Estar a solas con nosotros mismos nos permite escuchar nuestras necesidades, sin distracciones externas. Cuando estamos en compañía, aunque sea de las personas que queremos, adaptamos automáticamente nuestro comportamiento, moderamos las emociones y priorizamos las expectativas ajenas. Ese ajuste constante consume energía psicológica y puede generar estrés, aunque la interacción sea agradable.

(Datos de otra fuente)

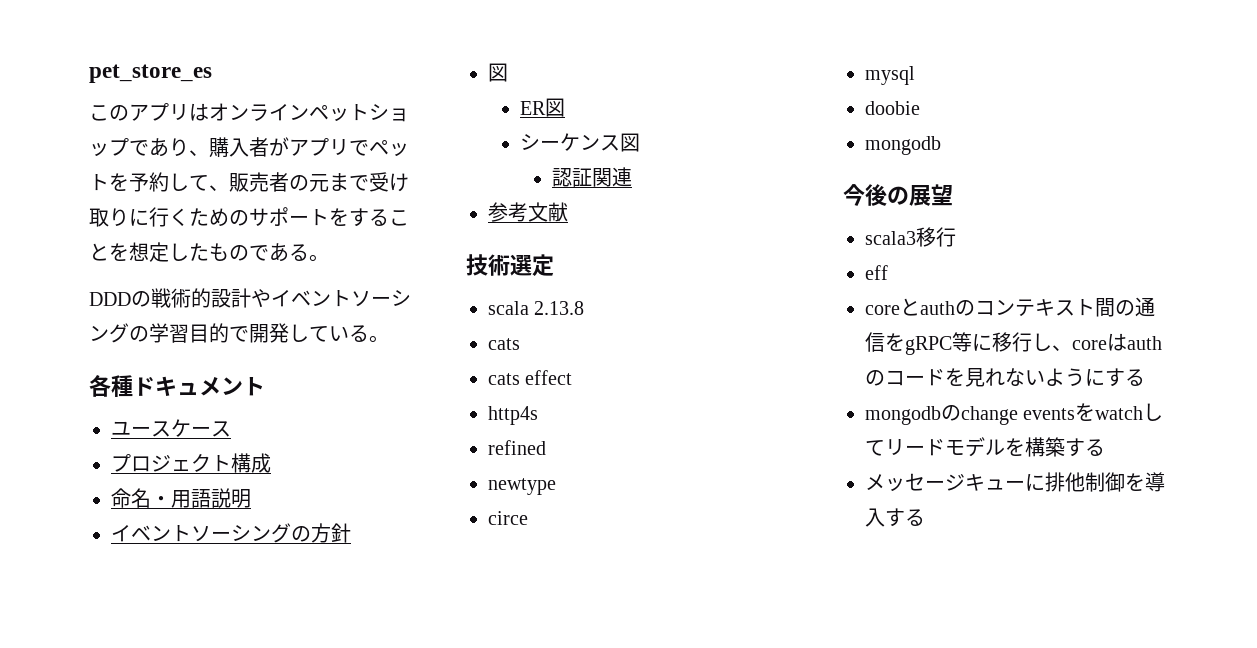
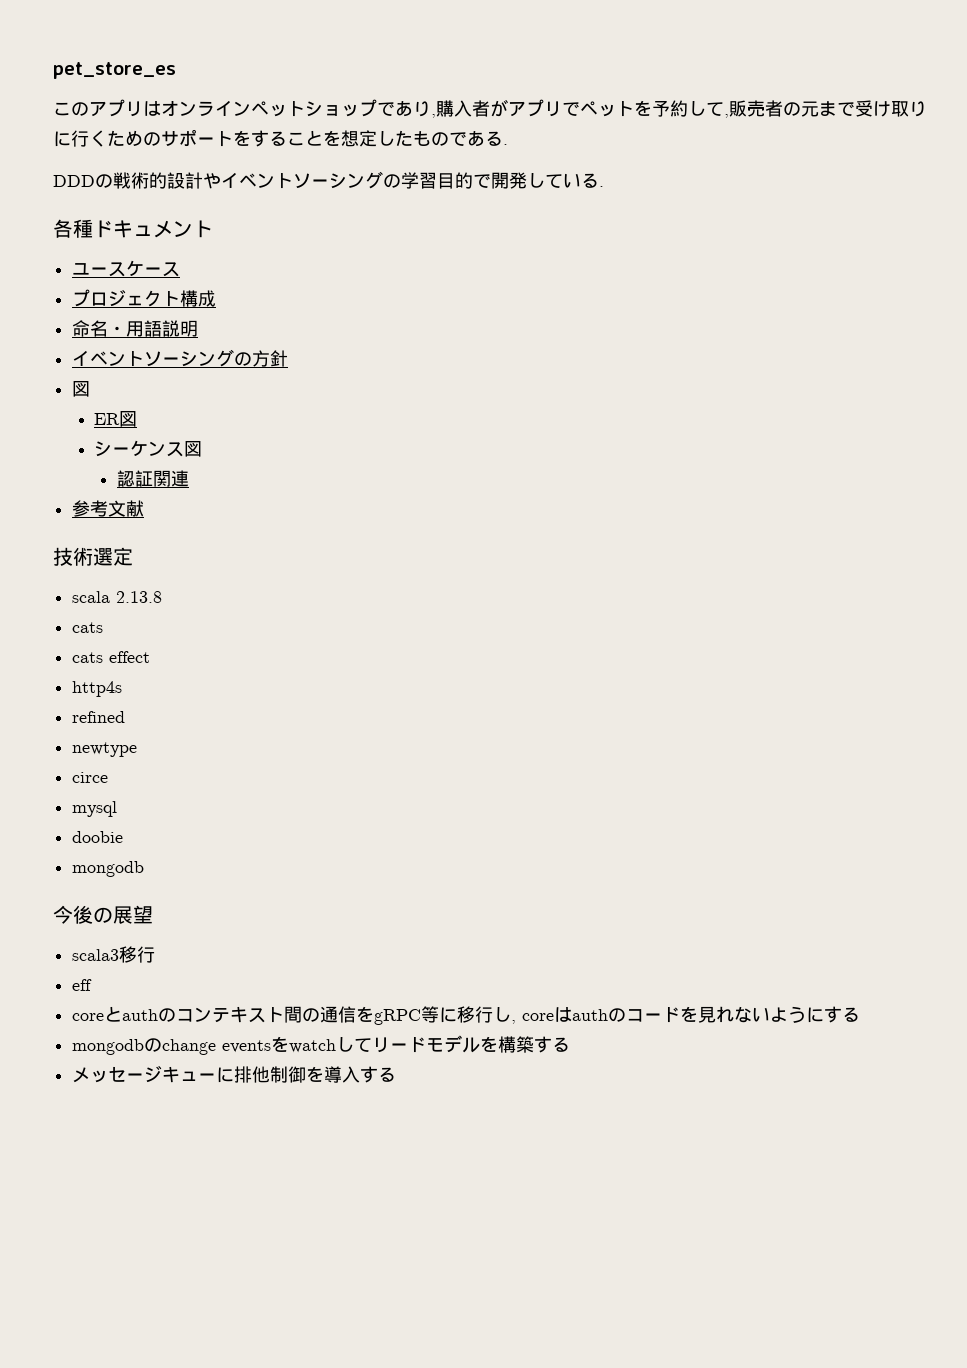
- このアプリはオンラインペットショップであり、購入者がアプリでペットを予約して、販売者の元まで受け取りに行くためのサポートをすることを想定したものである。
+ このアプリはオンラインペットショップであり,購入者がアプリでペットを予約して,販売者の元まで受け取りに行くためのサポートをすることを想定したものである.
- DDDの戦術的設計やイベントソーシングの学習目的で開発している。
+ DDDの戦術的設計やイベントソーシングの学習目的で開発している.
- coreとauthのコンテキスト間の通信をgRPC等に移行し、coreはauthのコードを見れないようにする
+ coreとauthのコンテキスト間の通信をgRPC等に移行し, coreはauthのコードを見れないようにする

En cambio, al estar solos, podemos sumergirnos en nuestro mundo interior sin filtros, darnos permiso para equivocarnos o simplemente dedicarnos a no hacer nada. Esa libertad de estar con nosotros mismos favorece la introspección, la creatividad y la regulación emocional, tres ingredientes esenciales para el bienestar psicológico.
La soledad también nos ayuda a disfrutar más del presente. Al no tener que estar pendientes constantemente de las reacciones de los demás, podemos relajarnos y conectar con nosotros mismos o con lo que estamos haciendo. Por eso, cuidar la relación que tenemos con nosotros mismos puede ser más reparador y enriquecedor que muchas horas de socialización banales o con fricciones.
La soledad no es solo para “introvertidos”
Dicho estudio también reveló que la soledad no es una “marca” de la introversión, como solemos pensar. Así como muchas personas introvertidas disfrutan de las interacciones sociales significativas, las personas extravertidas también pueden aprovechar los beneficios de la soledad elegida para recargar las pilas y conectar consigo mismas.
No existe un equilibrio ideal entre el tiempo en soledad y la socialización, cada persona debe encontrar su receta perfecta, que probablemente vaya cambiando según la etapa vital. Lo importante es mantenernos atentos a lo que necesitamos en cada momento.
Habrá días en los que la compañía de los demás nos llene de energía y consuele, pero habrá otros en los que lo que necesitamos es una soledad restauradora, lejos del ruido externo, las expectativas mundanales y los juicios críticos. Ninguna opción es inherentemente superior: lo que realmente cuenta es la coherencia entre lo que uno necesita y lo que elige.
Referencia:
Weinstein, N. Et. al. (2023) Balance between solitude and socializing: everyday solitude time both benefits and harms well-being. Sci Rep; 13: 21160.